Latent Causal Diffusion Model

Updated 29 December 2025

LacaDM is a generative framework that integrates structural causal models with denoising diffusion to support precise interventions, counterfactual inference, and robust generalization.
Its architecture, including CausalDiffAE and node-wise models, encodes high-dimensional data into disentangled latent variables for controlled abduction–action–prediction processes.
Empirical results highlight LacaDM’s superior performance with high disentanglement scores and improved predictive accuracy in tasks such as image generation and multiobjective reinforcement learning.

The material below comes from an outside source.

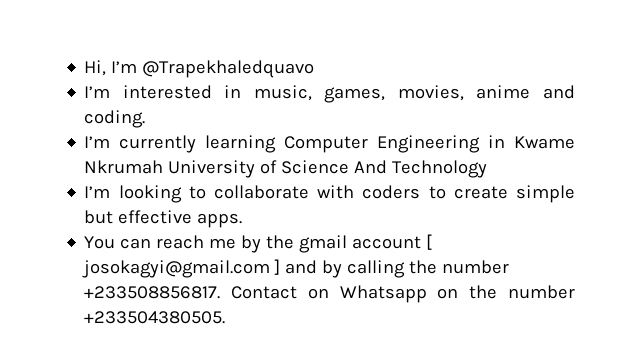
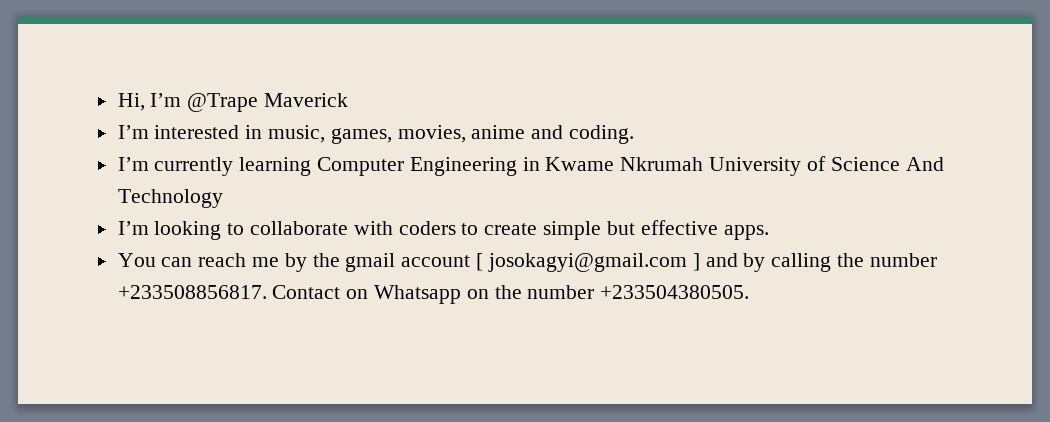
[142,60,315,78] @Trapekhaledquavo -> [187,93,349,112] @Trape Maverick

A Latent Causal Diffusion Model (LacaDM) integrates structural causal models (SCMs) with denoising diffusion probabilistic models (DDPMs), enabling interventions and counterfactual inference in high-dimensional domains such as images and sequential decision-making. This paradigm is instantiated across several recent lines of research, including causal autoencoding for counterfactual image generation, node-wise diffusion for general causal queries, and temporal-causal latent embeddings for multiobjective reinforcement learning. LacaDM unifies diffusion models’ generative capacity with explicit latent variables aligned to causal semantics, supporting precise, disentangled interventions and facilitating generalization to unseen environments.

1. Conceptual Foundations

Latent Causal Diffusion Models ground their generative and inferential procedures in SCM theory, pairing each variable (or group of variables) with a causal latent (often representing exogenous noise). The forward diffusion process degrades data into a latent form hypothesized to capture or approximate exogenous variables of the SCM, while the reverse process stochastically reconstructs the observable from latents, conditioned on the learned causal structure. This construction enables direct sampling (observational, interventional, and counterfactual), intervention via do-operations on the latent space, and counterfactual estimation by abduction–action–prediction across a broad class of domains (Komanduri et al., 27 Apr 2024, Chao et al., 2023).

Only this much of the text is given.